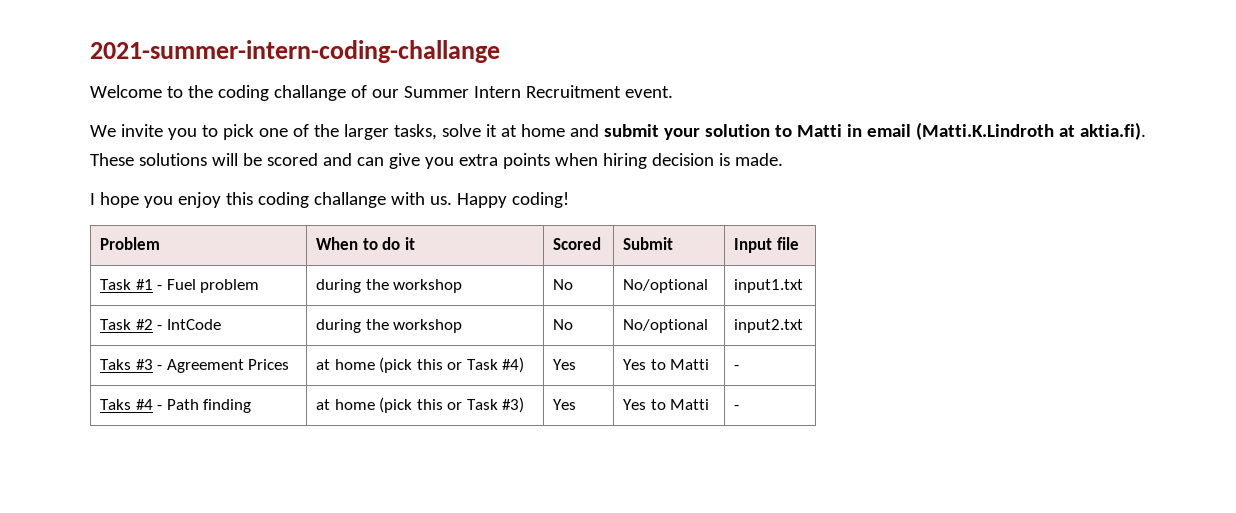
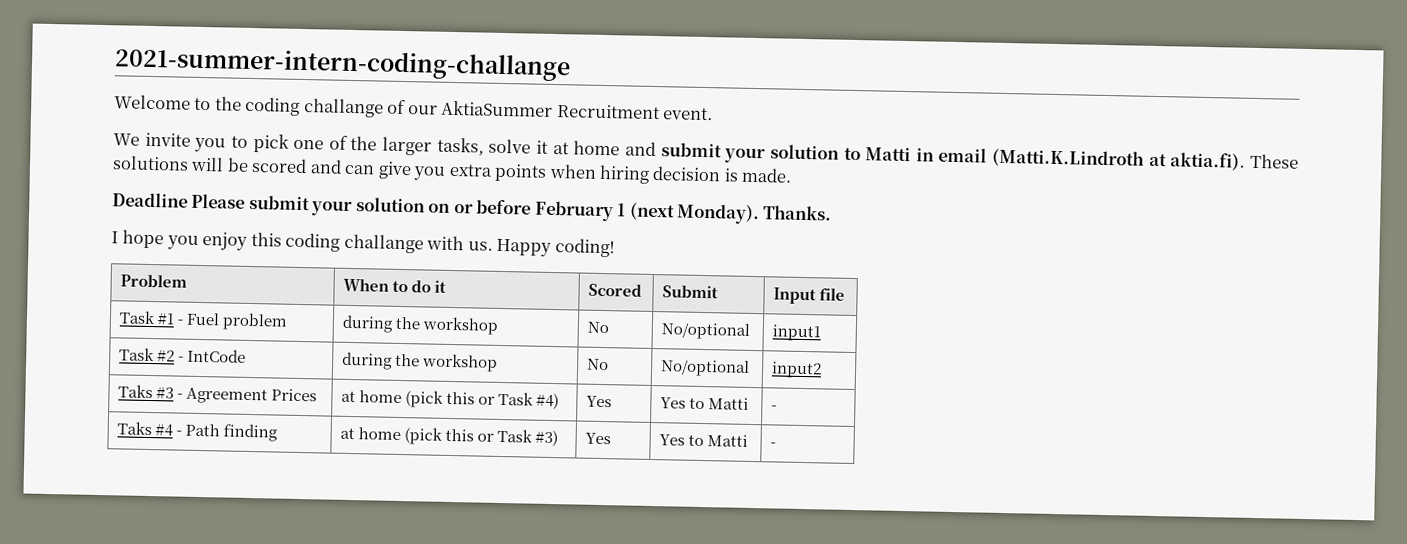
[403,86,521,98] Summer Intern -> [441,100,554,117] AktiaSummer
(783, 159) none -> [112,192,833,225] // Deadline Please submit your solution on or before February 1 (next Monday). Thanks.
[734,279,804,293] input1.txt -> [771,324,821,342] input1
[734,319,804,333] input2.txt -> [770,361,822,379] input2

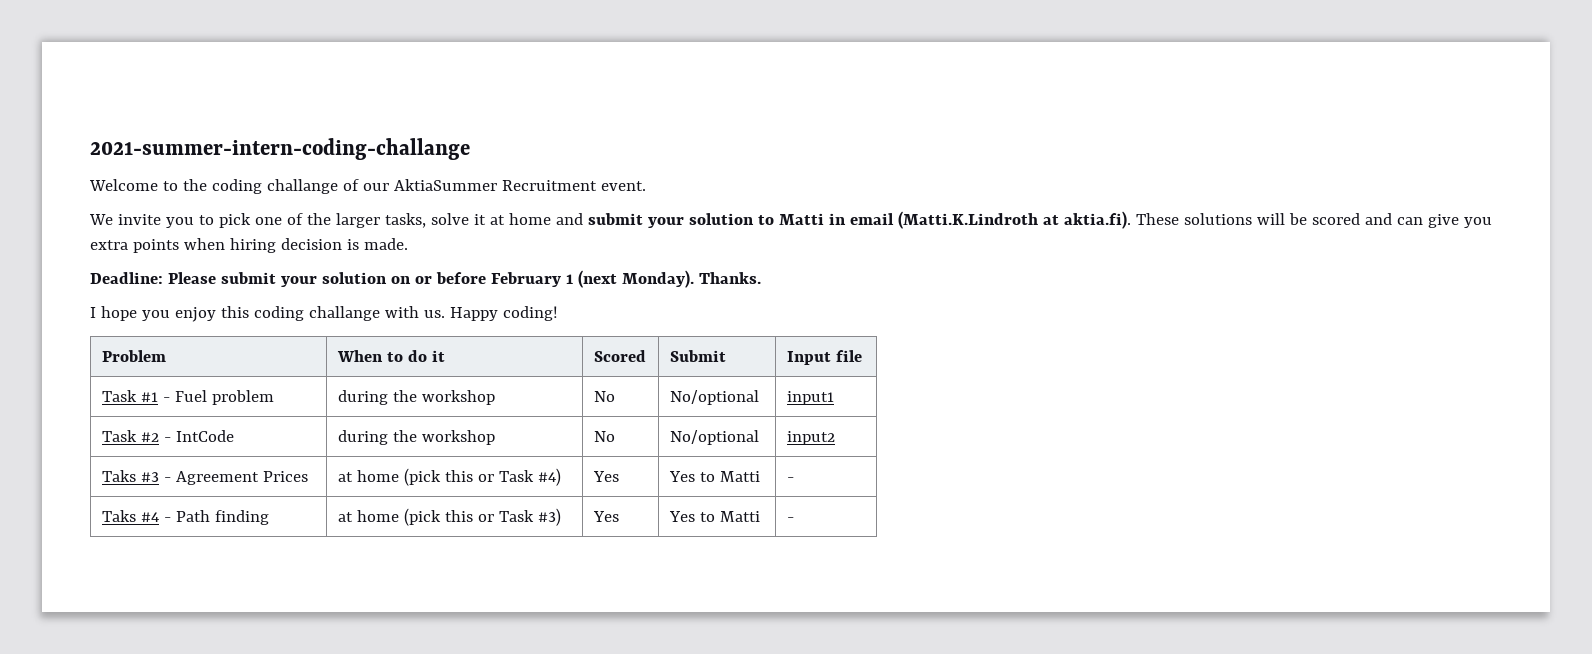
[112,192,188,208] Deadline -> [90,272,163,284] Deadline:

Exercise prompt —
Going through the listing above, copy out every line that has the string "Deadline".

Response below —
(783, 159) none -> [112,192,833,225] // Deadline Please submit your solution on or before February 1 (next Monday). Thanks.
[112,192,188,208] Deadline -> [90,272,163,284] Deadline:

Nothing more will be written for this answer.